I got into the Cornhill Arts Festival on a student application.
Woah. What the fuck? Basically I get to be in the festival for a cheep price (like 1/3 of the price), and get to sell/promote my stuff.

How did this happen?

Wednesday, April 22, 2009

Escape


This was my "escape"...crosswords with Bernie. I ended up putting color washes over the pen.

Friday, April 3, 2009

Today's Happiness

So at this moment I am experiencing a surge of inspiration. Stemming from the acquisition of new folk music starting with Devendra Banhart and branching off to a number of new folk groups that I am loving.

Its not just the music, but the whole artistic scene that is attracting me.

I think I am just going to do my own thing for a while and not care what people here think. I am usually a very confident person, but not when it comes to my work. Now I just am not going to care. I think that illustration really isn't for me. I just want to do my own work, maybe show in galleries if I like my stuff enough, maybe work in a coffee place, or a book store...who knows. Illustration really isn't fun for me, and I don't know why I went into it in the first place. Bad decisions based on insecurity I guess. I know that if I told that to anyone here, they would think I was crazy and probably wouldn't waist their time on me. Which is sad, but I think true.

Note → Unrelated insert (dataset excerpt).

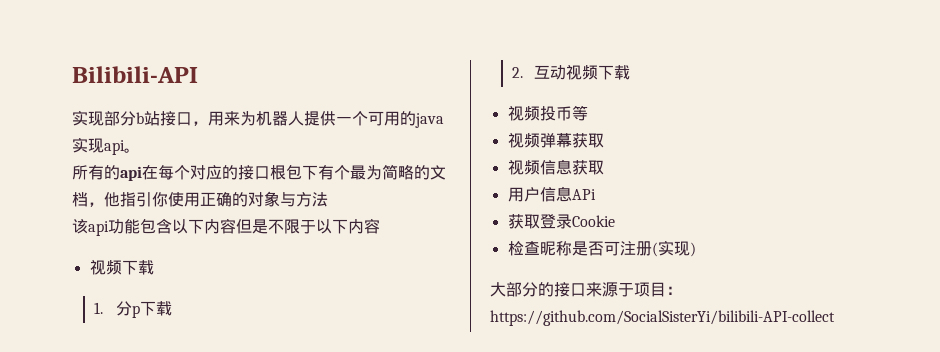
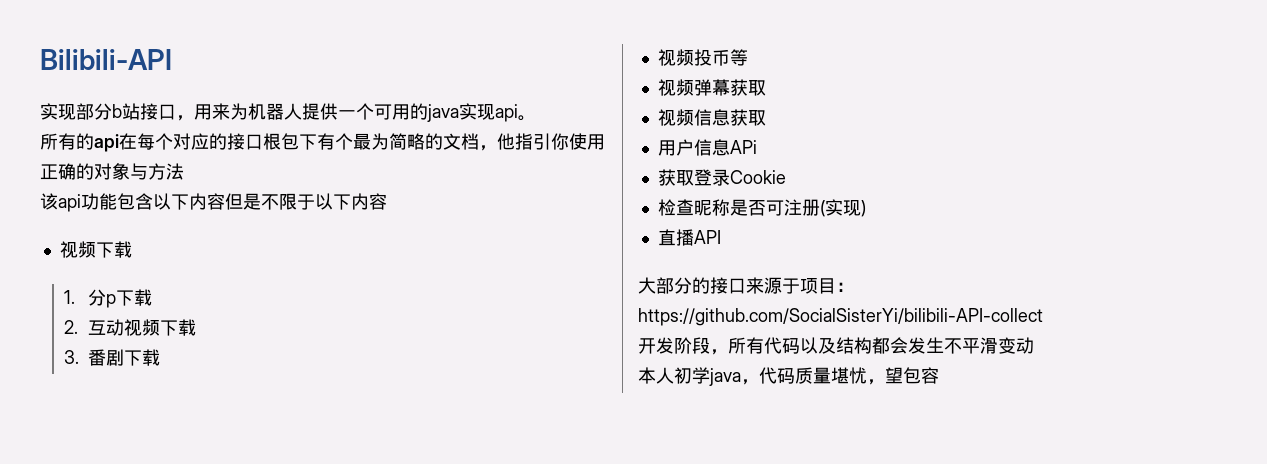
(630, 72) none -> [64,349,161,366] // 3.番剧下载
(696, 249) none -> [657,229,721,246] // 直播API
(835, 318) none -> [638,337,1034,355] [638,367,939,386] // 开发阶段，所有代码以及结构都会发生不平滑变动 // 本人初学java，代码质量堪忧，望包容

Oh well, I'm almost out of here. Then its off to somewhere better, hopefully. Right now I'm really feelin' going to San Francisco, or somewhere in warm California. I want to set up a really creative place with friends/ family and just live a really chill life. That's all I want really. Money isn't a priority, just a necessity, and I'm not going to let that stop me from doing what I want. You only live once right? Come hang out with me :)

Monday, March 9, 2009

Monday, January 26, 2009

Continued...

Discouragement has increased again today when the question of why I am still in school reared it ugly head again....

Sunday, January 25, 2009

Digital Art.....Lame

I will never be a digital artist.

This quarter being all digital is killing me. Photoshop is going alright, but I am still not seeing why I should be painting on the computer when I could do it in the real world..... and Illustrator is a complete mess. In fact, I'm supposed to be working right now on a digital piece but must take a break before I throw my computer into the wall.

The fact that I cannot crack the Illustrator barrier is eating me away. I am good (or at least able to understand) almost anything I pick up, but for all the time I invest in this program I cannot get it to do what I want. This makes me extremely mad. I almost want someone to sit with me and watch over my shoulder so that I can have help every time I reach a snag (which is every five minutes). I am extremely discouraged, and I am now actually switching back to Photoshop just so that I can get this assignment to a finished level.

I am longing for next quarter where I will be taking all traditional illustration classes. I honestly gave digital all I have. At least I know what I do and do not like. Although now I am worrying about getting a job in a world where technology dominates everything..... it is a burden and a blessing I guess.